═════ RECORDS SHOWN ═════

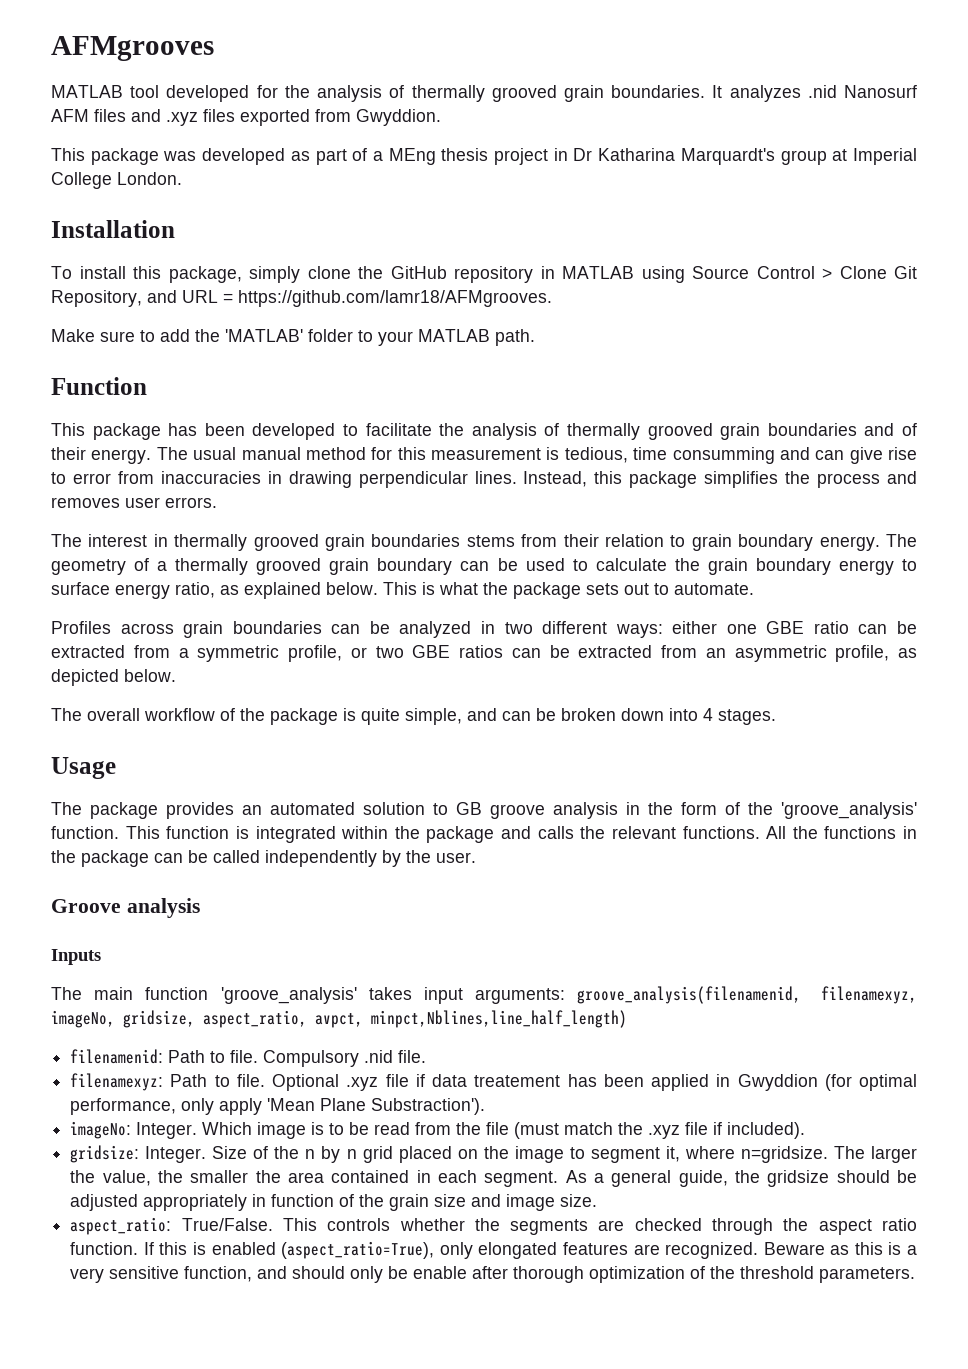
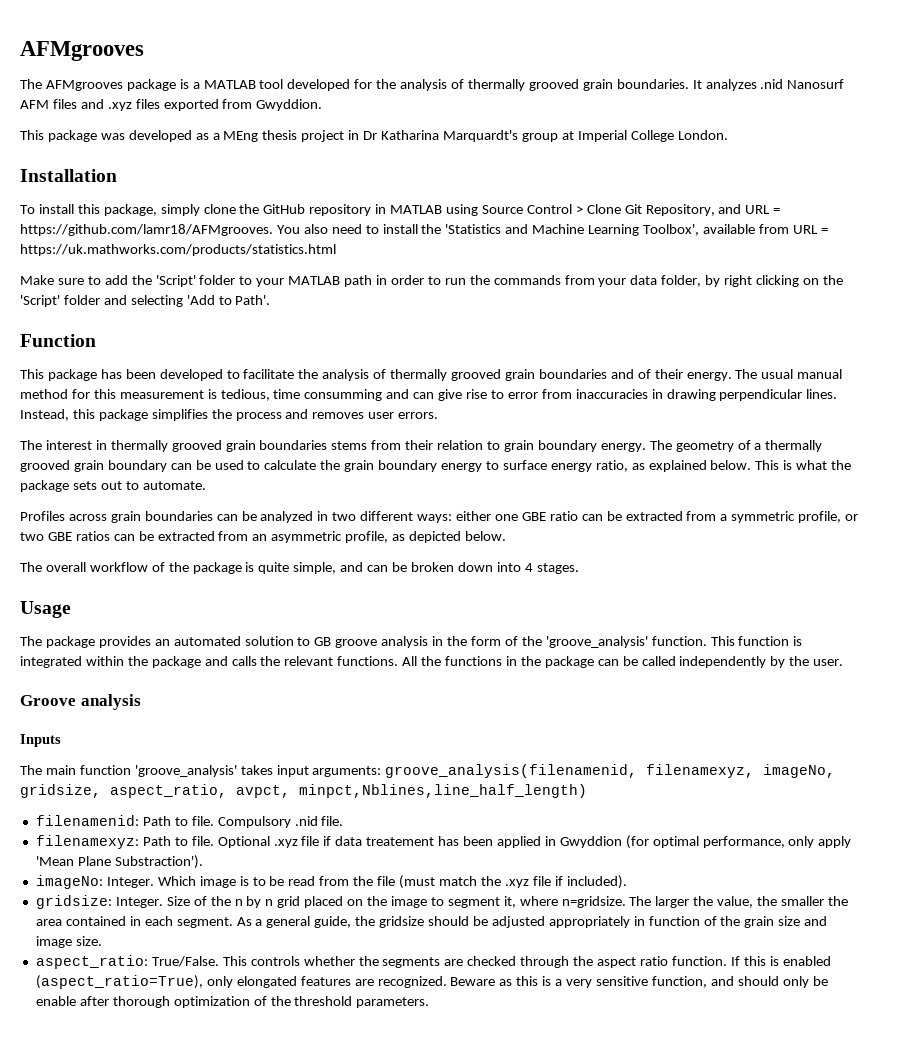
(214, 48) none -> [20,79,200,91] The AFMgrooves package is a
[315,148,368,165] part of -> (209, 136) none
(552, 298) none -> [276,224,828,236] [20,244,336,256] You also need to install the 'Statistics and Machine Learning Toolbox', available from URL = https://uk.mathworks.com/products/statistics.html
[225,329,303,342] 'MATLAB' -> [155,275,196,287] 'Script'
[495,329,535,346] path. -> [344,275,843,287] [20,295,271,307] path in order to run the commands from your data folder, by right clicking on the 'Script' folder and selecting 'Add to Path'.

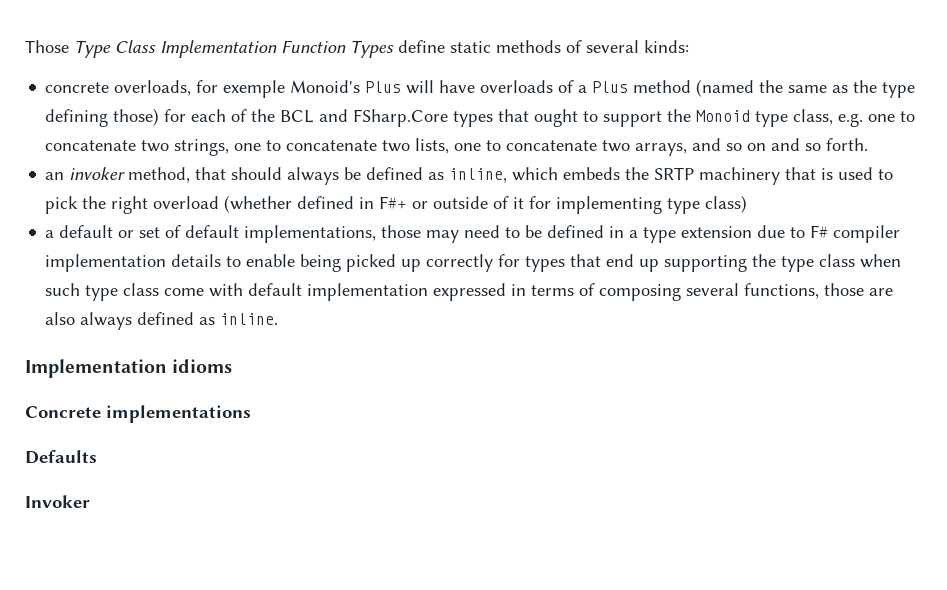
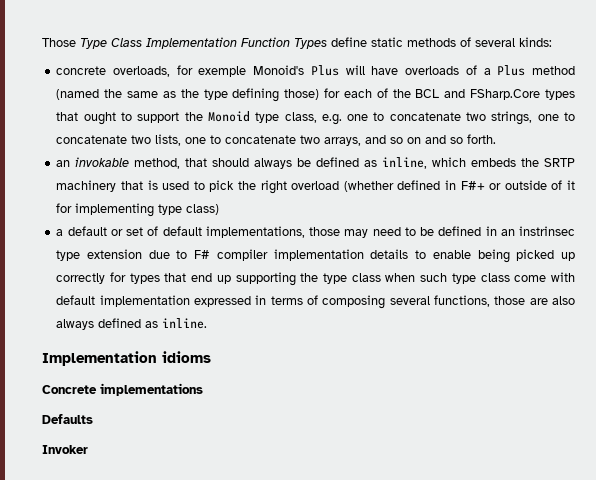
[69,167,126,180] invoker -> [75,157,130,167] invokable
[629,230,639,238] a -> [500,226,575,236] an instrinsec

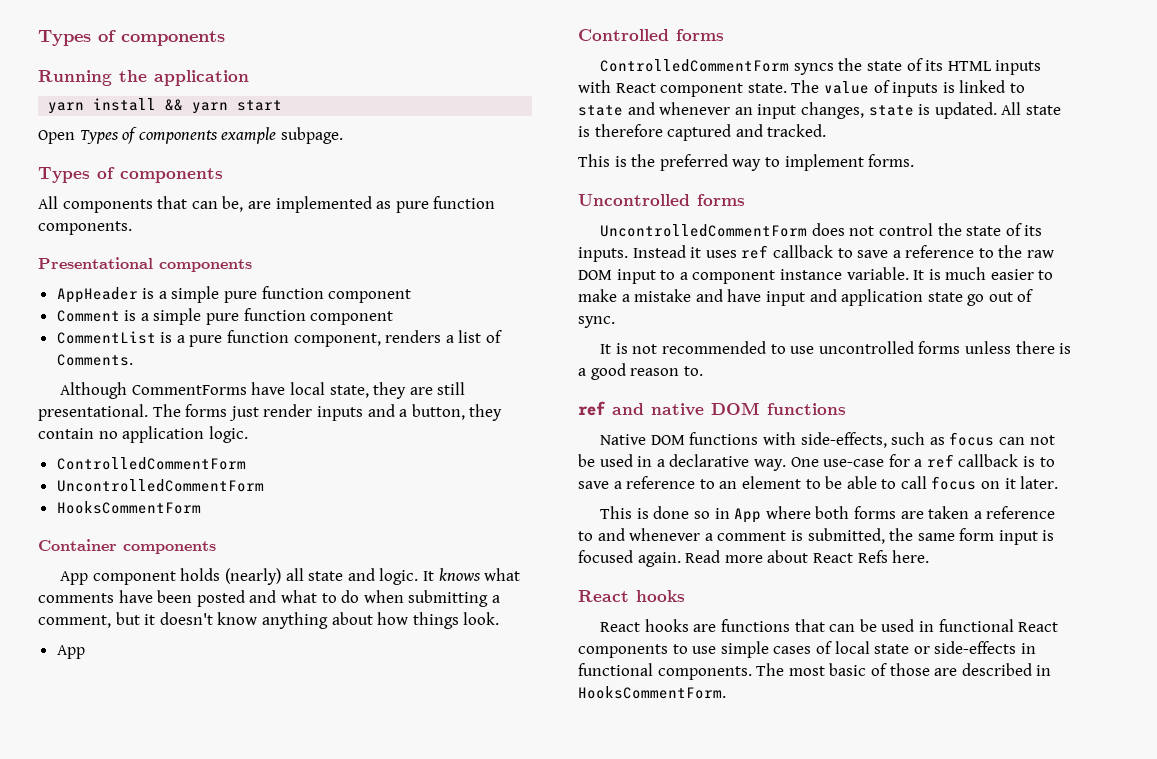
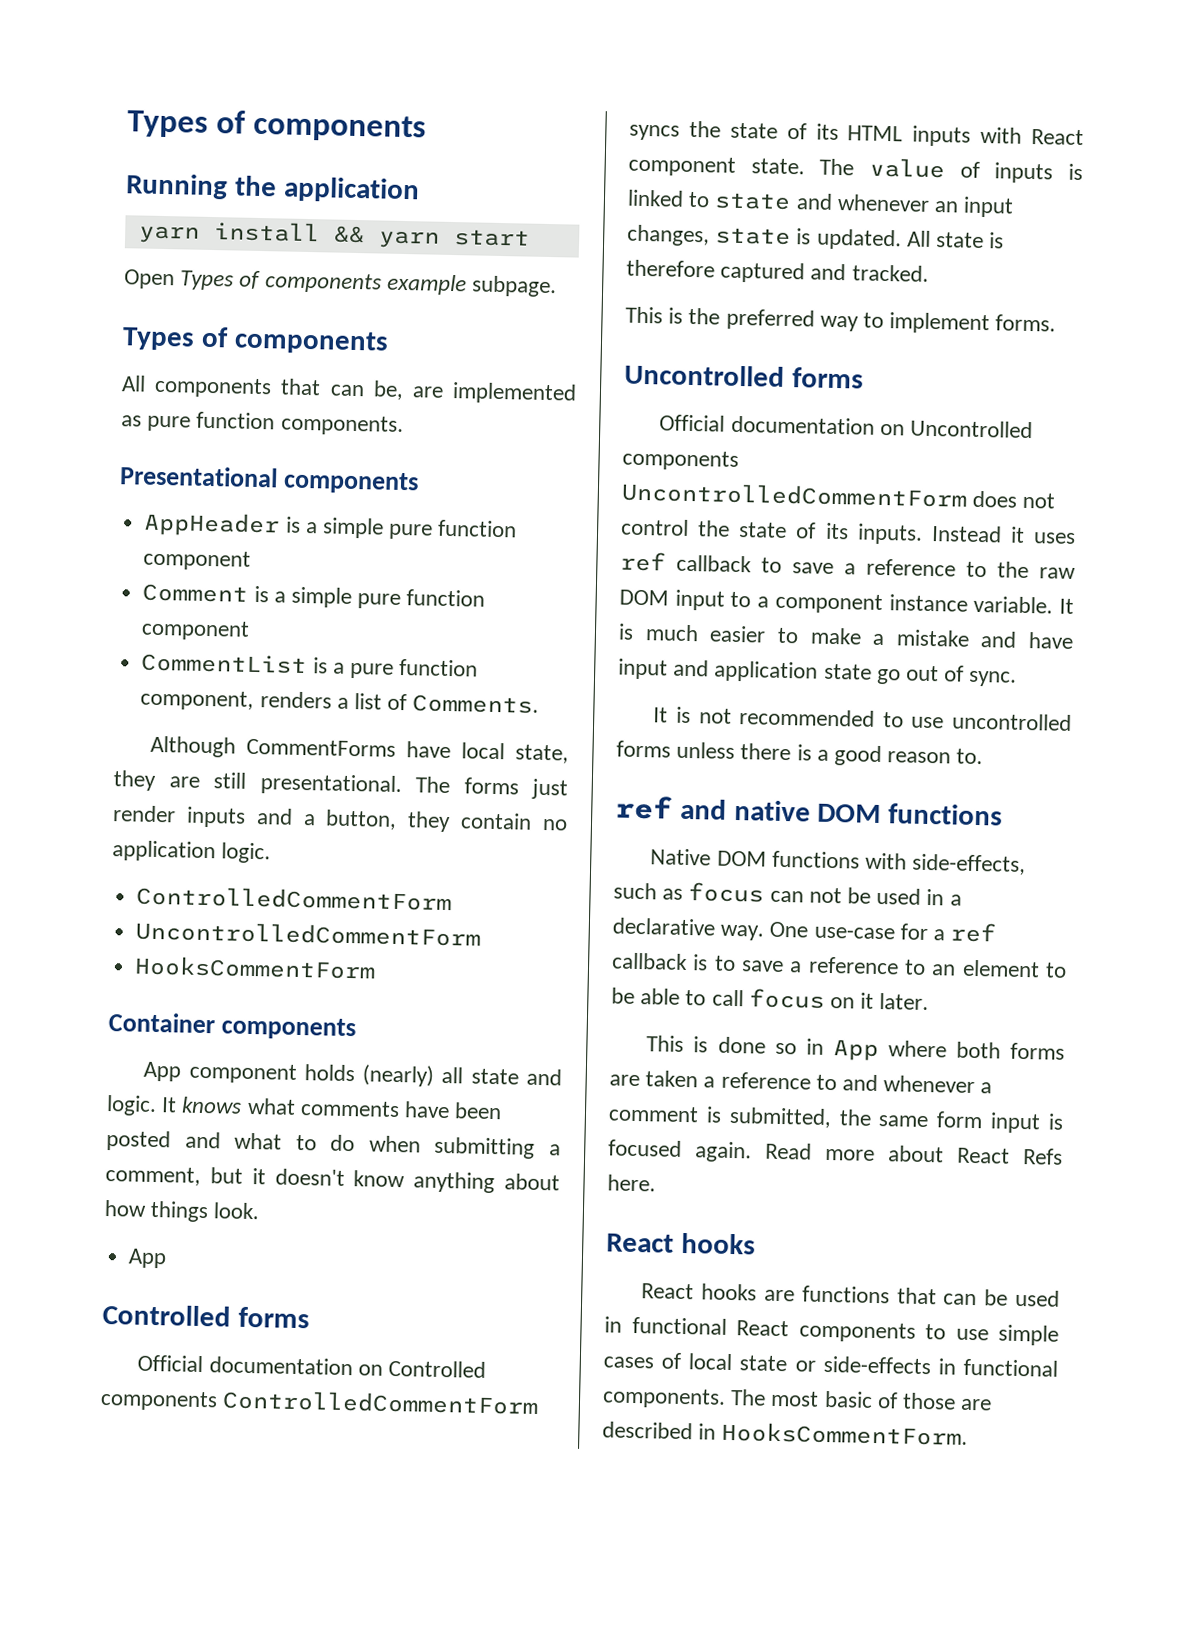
(724, 35) none -> [137,1354,487,1378] [100,1389,218,1412] Official documentation on Controlled components
(745, 200) none -> [659,414,1034,439] [622,449,739,471] Official documentation on Uncontrolled components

═════

● **TASK OBJECTIVE**
Could you write out the whole listing exactly, dropping the pictures?

● **WRITTEN RESPONSE**
(214, 48) none -> [20,79,200,91] The AFMgrooves package is a
[315,148,368,165] part of -> (209, 136) none
(552, 298) none -> [276,224,828,236] [20,244,336,256] You also need to install the 'Statistics and Machine Learning Toolbox', available from URL = https://uk.mathworks.com/products/statistics.html
[225,329,303,342] 'MATLAB' -> [155,275,196,287] 'Script'
[495,329,535,346] path. -> [344,275,843,287] [20,295,271,307] path in order to run the commands from your data folder, by right clicking on the 'Script' folder and selecting 'Add to Path'.

[69,167,126,180] invoker -> [75,157,130,167] invokable
[629,230,639,238] a -> [500,226,575,236] an instrinsec

(724, 35) none -> [137,1354,487,1378] [100,1389,218,1412] Official documentation on Controlled components
(745, 200) none -> [659,414,1034,439] [622,449,739,471] Official documentation on Uncontrolled components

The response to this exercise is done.